▸ **EXERCISE PROMPT**: Write out exactly the lines below starting at the one containing "background: #eab308 ->" and ending at the one containing "font-weight: bold ->". Omit every picture.

▸ **EXTRACTED MATERIAL**:
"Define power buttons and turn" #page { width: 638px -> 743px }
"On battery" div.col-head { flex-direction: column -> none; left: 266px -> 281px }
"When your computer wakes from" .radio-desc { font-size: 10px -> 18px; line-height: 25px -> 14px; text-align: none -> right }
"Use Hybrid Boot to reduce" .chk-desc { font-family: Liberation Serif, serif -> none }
---
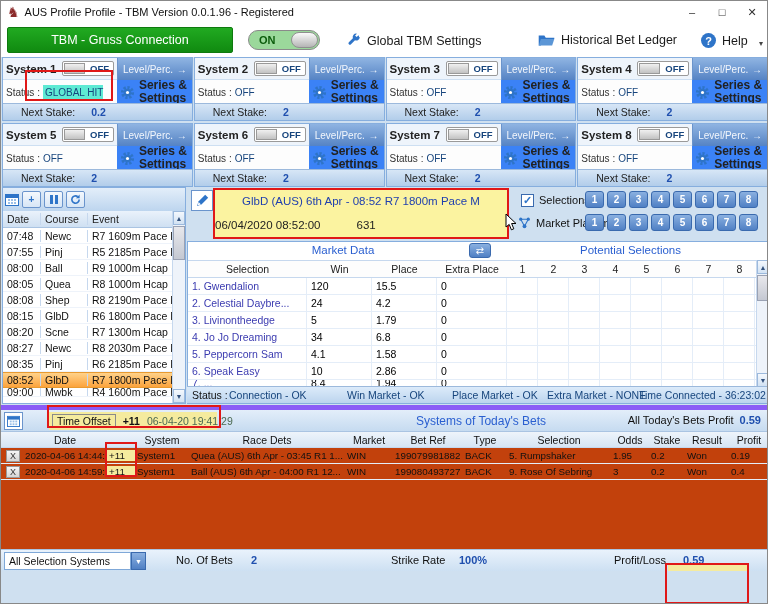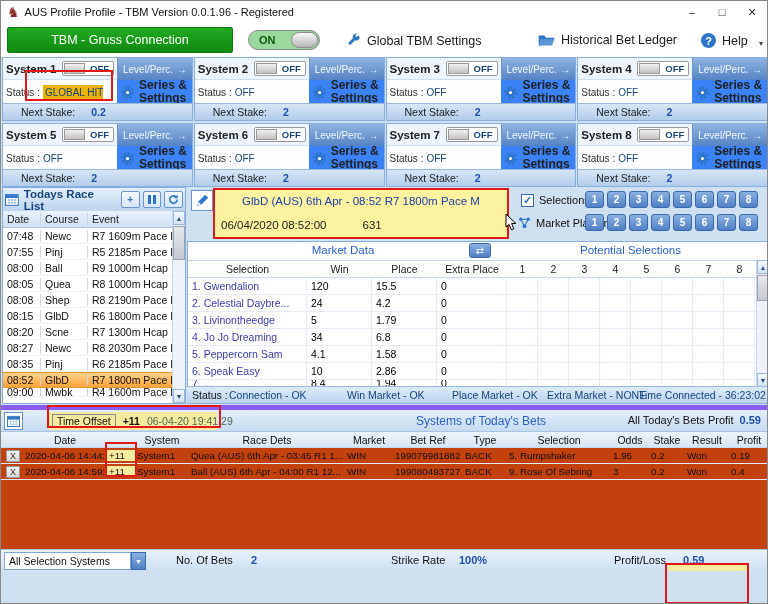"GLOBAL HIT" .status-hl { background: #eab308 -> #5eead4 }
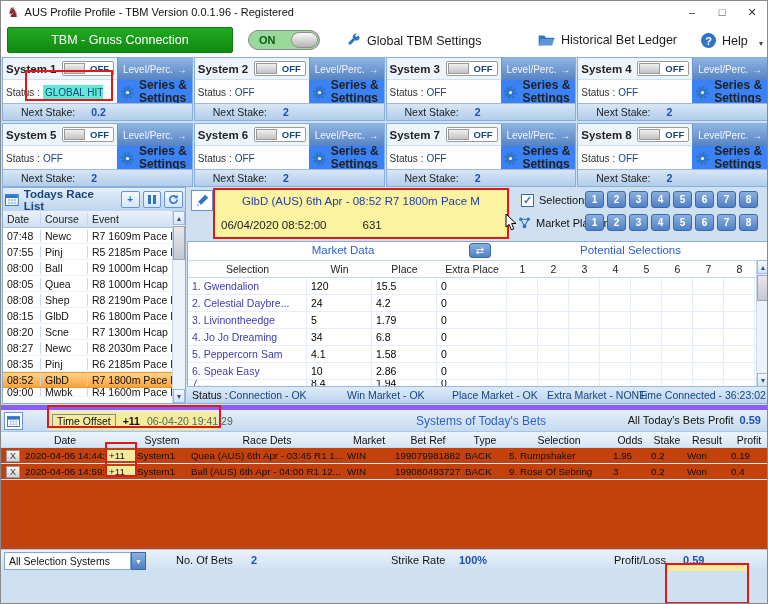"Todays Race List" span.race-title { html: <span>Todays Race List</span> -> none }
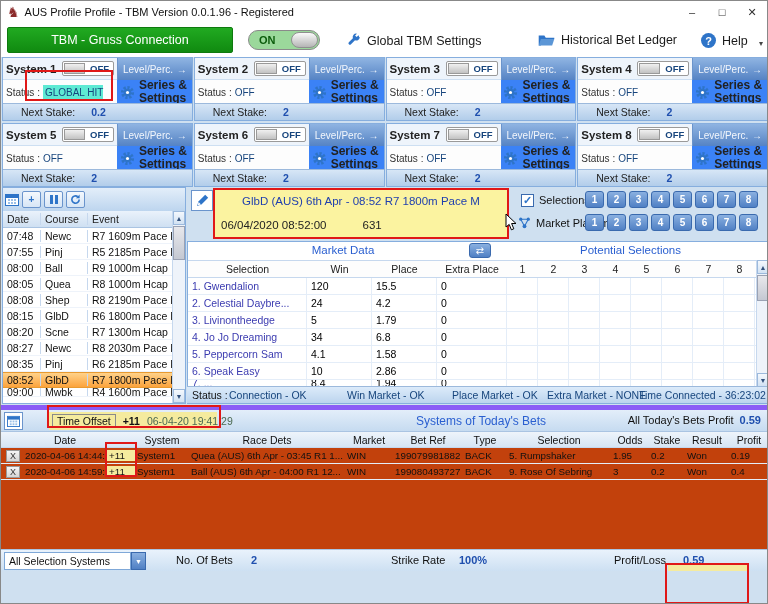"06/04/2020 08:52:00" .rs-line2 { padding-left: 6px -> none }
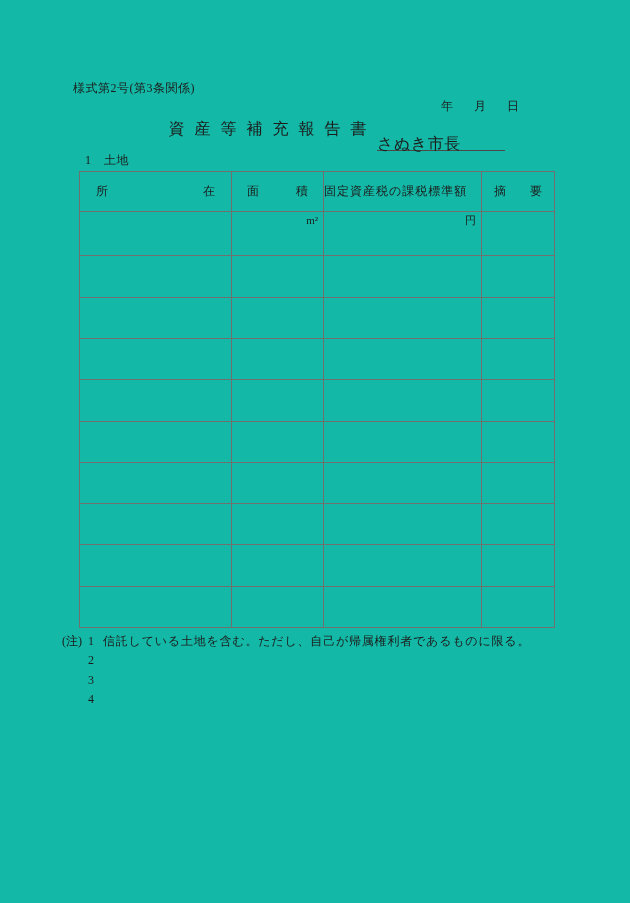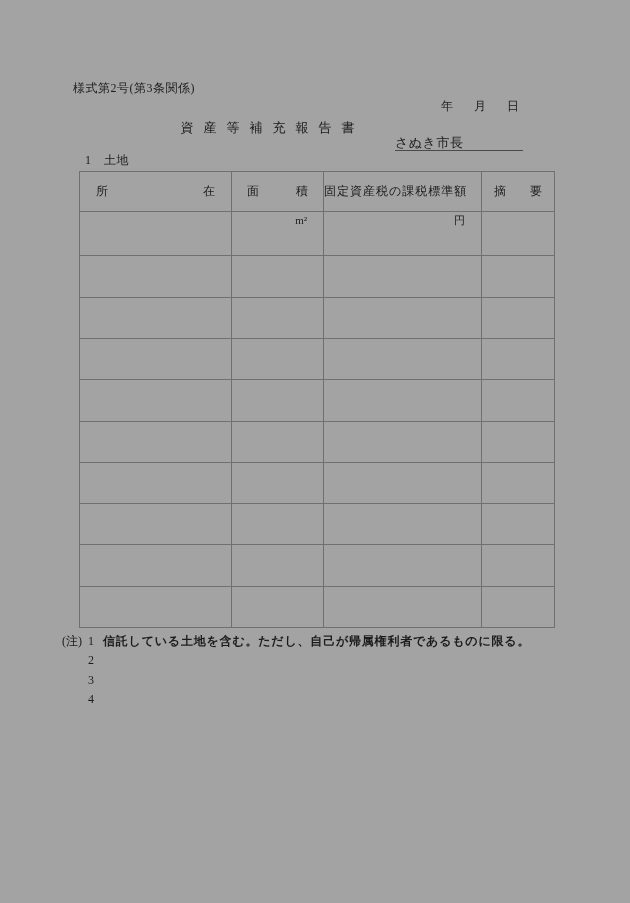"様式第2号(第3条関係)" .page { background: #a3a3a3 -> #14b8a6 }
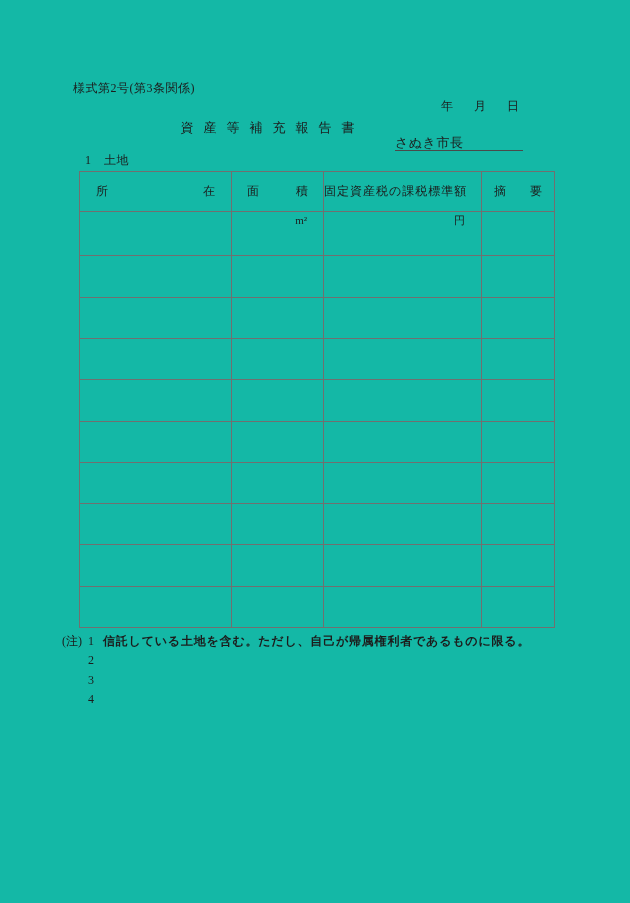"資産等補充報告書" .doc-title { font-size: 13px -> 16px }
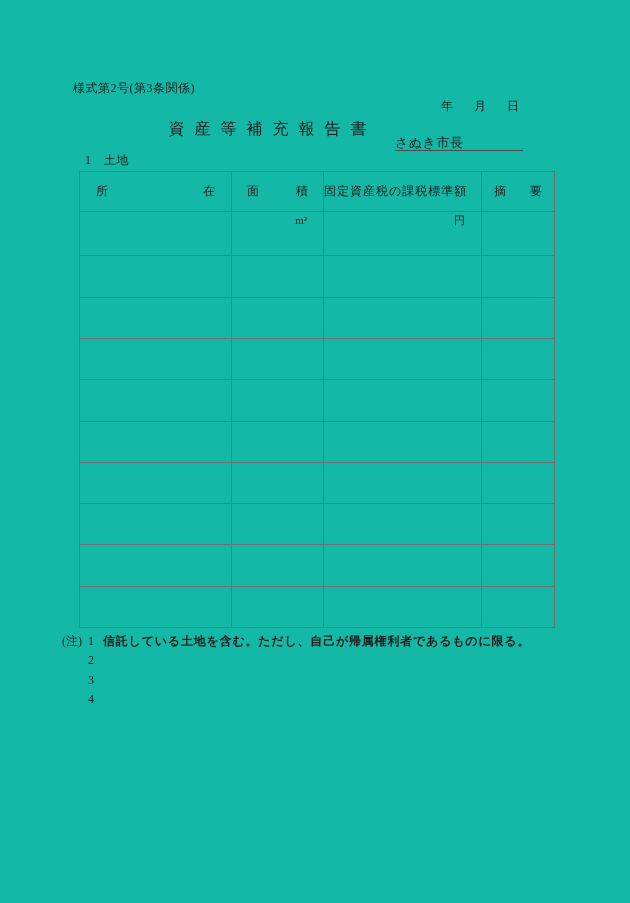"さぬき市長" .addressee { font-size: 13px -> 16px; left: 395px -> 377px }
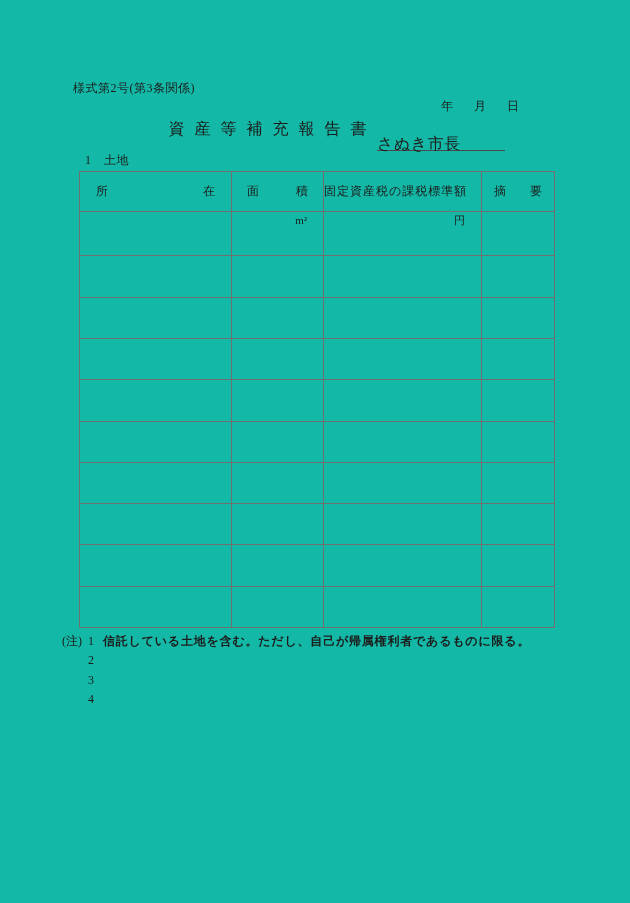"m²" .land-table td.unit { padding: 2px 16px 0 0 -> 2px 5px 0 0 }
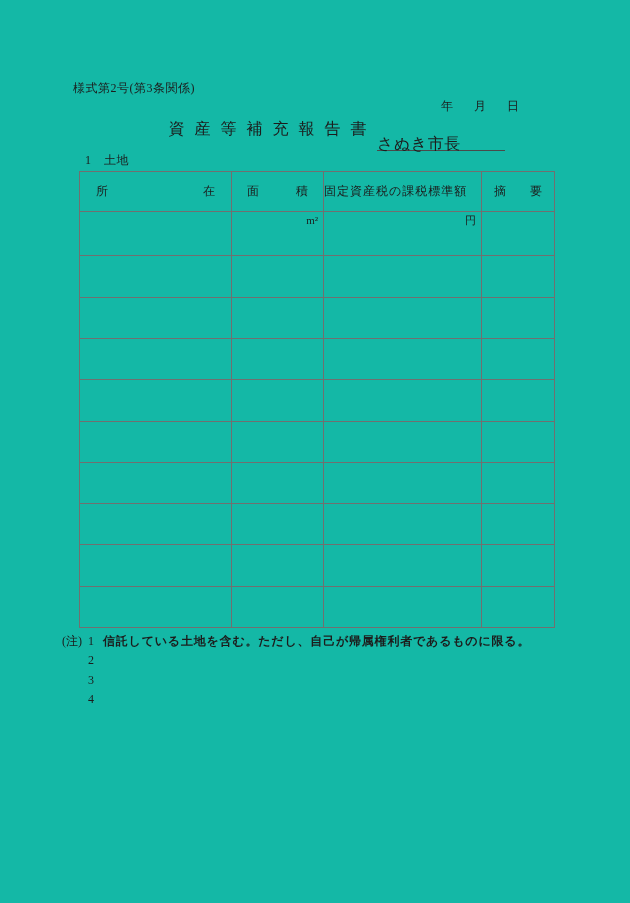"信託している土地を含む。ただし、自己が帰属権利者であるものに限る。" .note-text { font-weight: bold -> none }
...
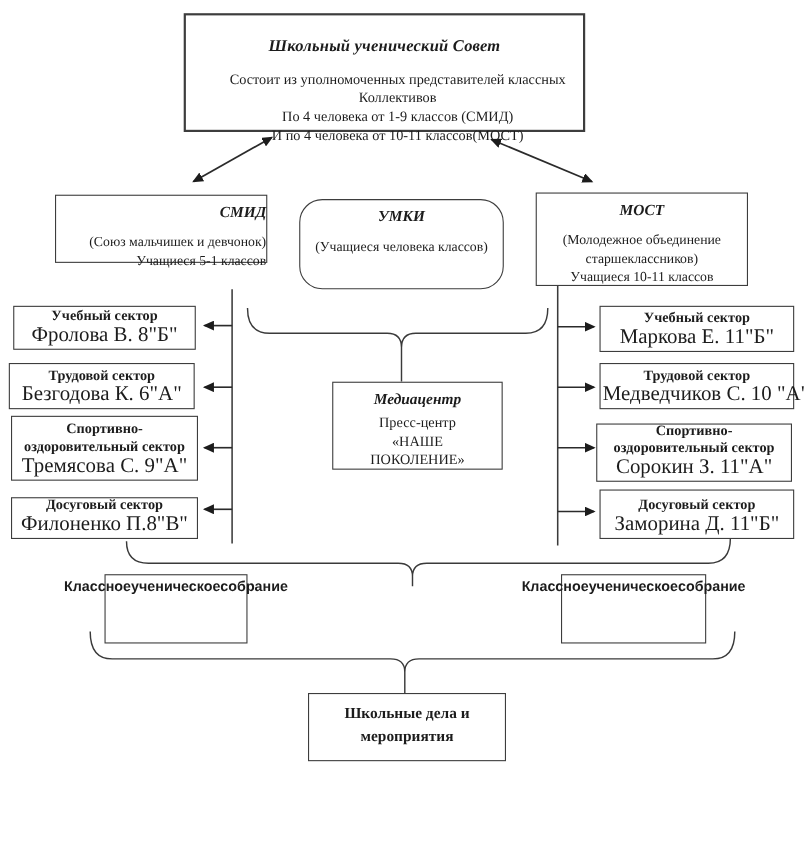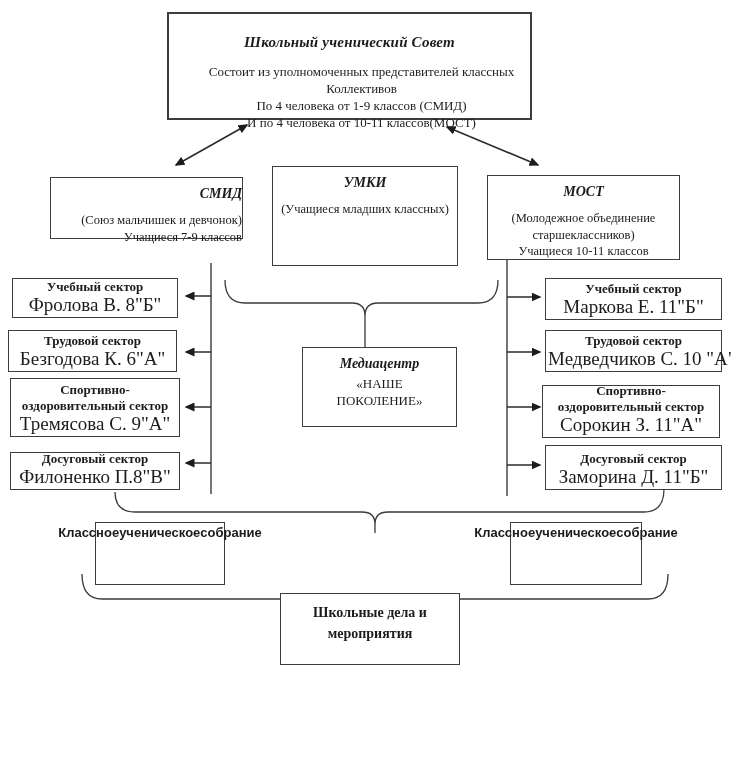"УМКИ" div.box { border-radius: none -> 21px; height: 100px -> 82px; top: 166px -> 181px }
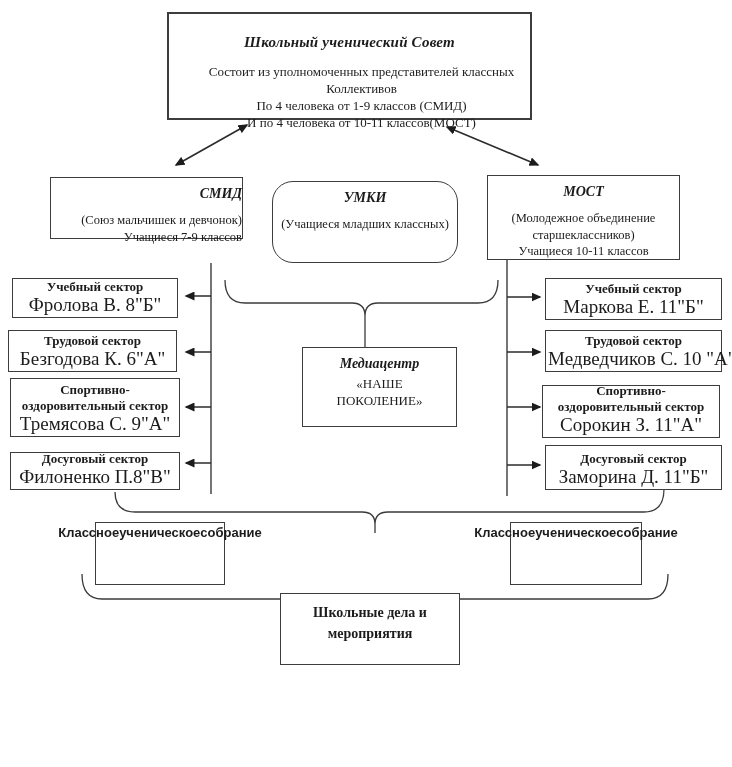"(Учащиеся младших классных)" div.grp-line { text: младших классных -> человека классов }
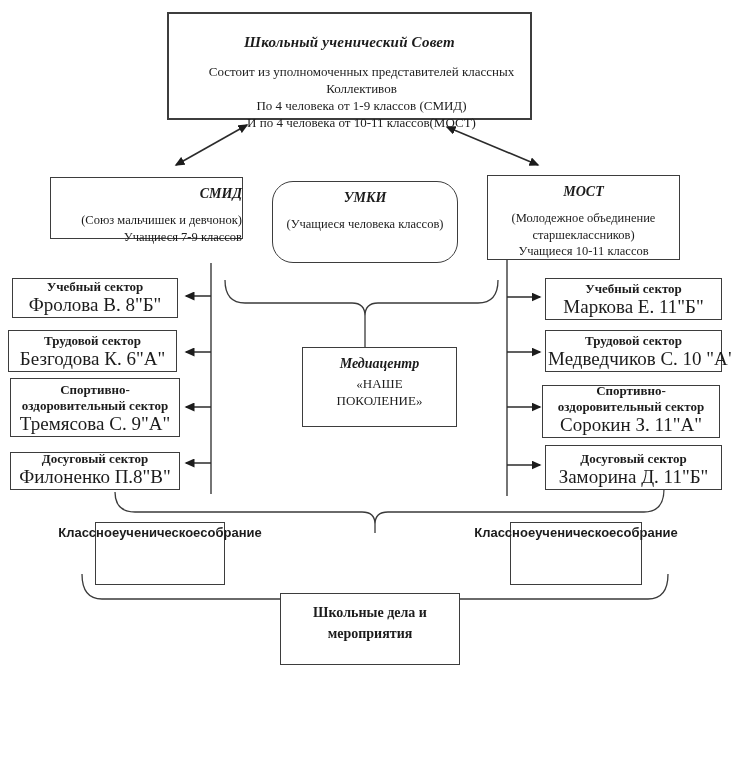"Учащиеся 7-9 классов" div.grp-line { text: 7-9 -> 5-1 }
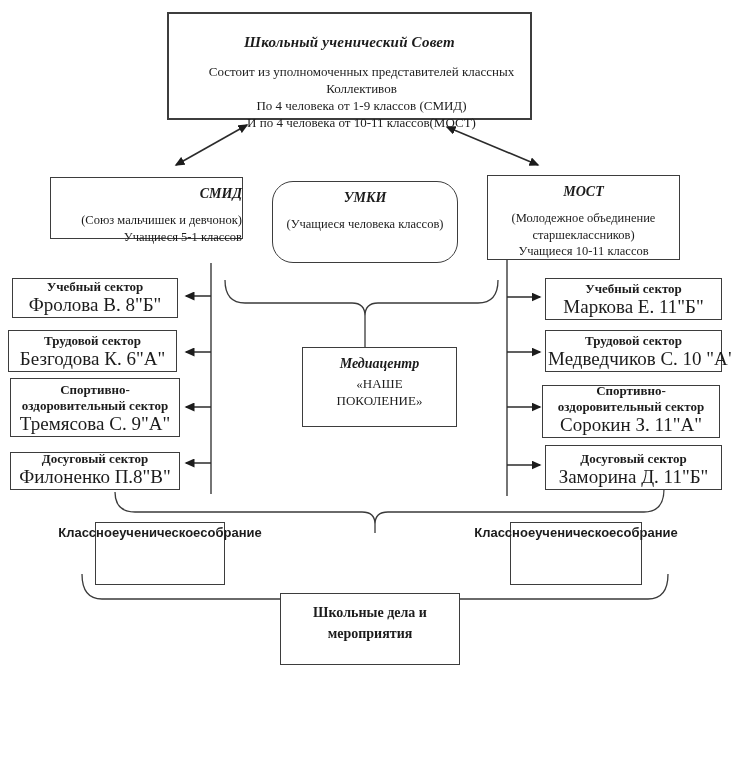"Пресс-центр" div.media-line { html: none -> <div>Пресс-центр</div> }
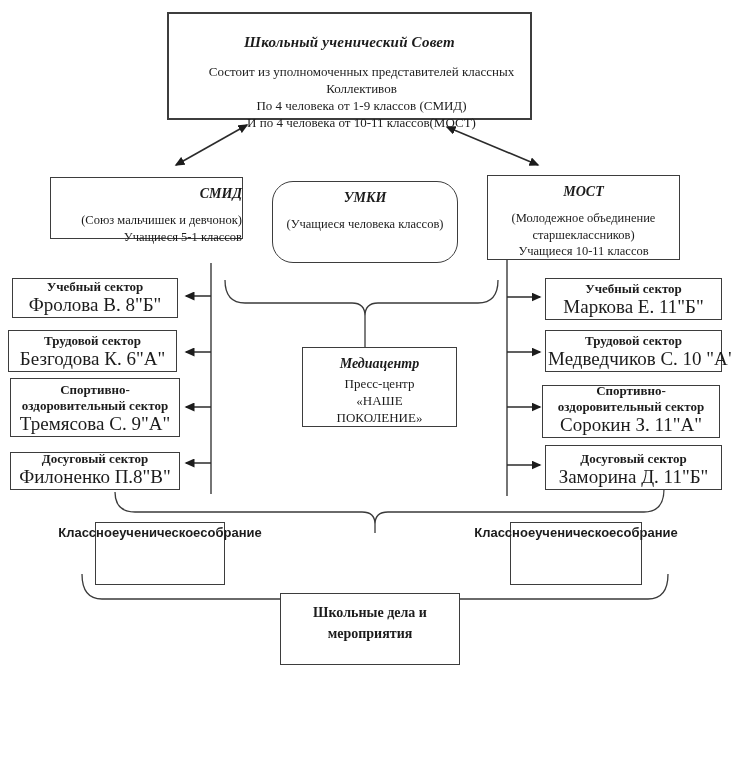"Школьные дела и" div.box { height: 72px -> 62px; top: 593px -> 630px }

▸ **SOLUTION TO THE EXERCISE**:
"GLOBAL HIT" .status-hl { background: #eab308 -> #5eead4 }
"Todays Race List" span.race-title { html: <span>Todays Race List</span> -> none }
"06/04/2020 08:52:00" .rs-line2 { padding-left: 6px -> none }
"様式第2号(第3条関係)" .page { background: #a3a3a3 -> #14b8a6 }
"資産等補充報告書" .doc-title { font-size: 13px -> 16px }
"さぬき市長" .addressee { font-size: 13px -> 16px; left: 395px -> 377px }
"m²" .land-table td.unit { padding: 2px 16px 0 0 -> 2px 5px 0 0 }
"信託している土地を含む。ただし、自己が帰属権利者であるものに限る。" .note-text { font-weight: bold -> none }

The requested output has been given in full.